- **What you should do**: Take the listing below and print exactly the lines starting at the line containing "The Doors' legacy" and ending at the line containing "- Small Images", both ends included, and no others.

- **Available records**:

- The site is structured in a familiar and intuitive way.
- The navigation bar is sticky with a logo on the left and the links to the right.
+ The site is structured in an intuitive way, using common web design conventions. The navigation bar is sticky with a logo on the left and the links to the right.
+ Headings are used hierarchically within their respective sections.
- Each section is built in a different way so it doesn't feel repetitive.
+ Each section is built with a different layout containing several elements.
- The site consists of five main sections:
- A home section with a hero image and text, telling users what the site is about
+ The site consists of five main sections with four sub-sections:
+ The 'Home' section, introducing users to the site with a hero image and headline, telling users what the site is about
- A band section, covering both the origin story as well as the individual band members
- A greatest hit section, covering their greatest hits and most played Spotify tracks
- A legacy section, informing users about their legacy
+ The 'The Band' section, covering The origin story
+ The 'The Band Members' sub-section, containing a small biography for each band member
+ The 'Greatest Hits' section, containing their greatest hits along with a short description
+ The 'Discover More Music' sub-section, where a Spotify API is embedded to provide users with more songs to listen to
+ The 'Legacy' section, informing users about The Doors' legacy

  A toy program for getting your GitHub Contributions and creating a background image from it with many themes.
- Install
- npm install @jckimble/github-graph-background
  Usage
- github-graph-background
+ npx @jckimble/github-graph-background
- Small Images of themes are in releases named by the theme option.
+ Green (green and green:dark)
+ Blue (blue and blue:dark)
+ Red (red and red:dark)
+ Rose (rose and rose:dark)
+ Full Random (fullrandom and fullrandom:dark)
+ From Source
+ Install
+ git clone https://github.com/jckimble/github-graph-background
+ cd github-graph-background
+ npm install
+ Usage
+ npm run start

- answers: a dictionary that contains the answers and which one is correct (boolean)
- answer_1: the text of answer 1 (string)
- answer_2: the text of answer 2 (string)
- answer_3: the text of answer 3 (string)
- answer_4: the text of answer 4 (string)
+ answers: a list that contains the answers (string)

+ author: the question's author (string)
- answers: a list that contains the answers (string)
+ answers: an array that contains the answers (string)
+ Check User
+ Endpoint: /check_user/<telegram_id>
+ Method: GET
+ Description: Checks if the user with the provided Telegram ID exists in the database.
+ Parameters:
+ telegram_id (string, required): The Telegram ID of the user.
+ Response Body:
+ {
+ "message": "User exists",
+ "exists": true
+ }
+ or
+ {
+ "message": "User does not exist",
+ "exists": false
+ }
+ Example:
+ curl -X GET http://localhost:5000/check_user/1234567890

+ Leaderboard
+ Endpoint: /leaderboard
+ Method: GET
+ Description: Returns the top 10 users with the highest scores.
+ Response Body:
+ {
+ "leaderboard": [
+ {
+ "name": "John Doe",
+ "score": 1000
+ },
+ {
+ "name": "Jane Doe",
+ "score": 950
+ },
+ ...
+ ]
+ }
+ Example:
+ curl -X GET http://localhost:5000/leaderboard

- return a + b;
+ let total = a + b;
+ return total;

- **Answer for this exercise**:
+ The 'Legacy' section, informing users about The Doors' legacy

  A toy program for getting your GitHub Contributions and creating a background image from it with many themes.
- Install
- npm install @jckimble/github-graph-background
  Usage
- github-graph-background
+ npx @jckimble/github-graph-background
- Small Images of themes are in releases named by the theme option.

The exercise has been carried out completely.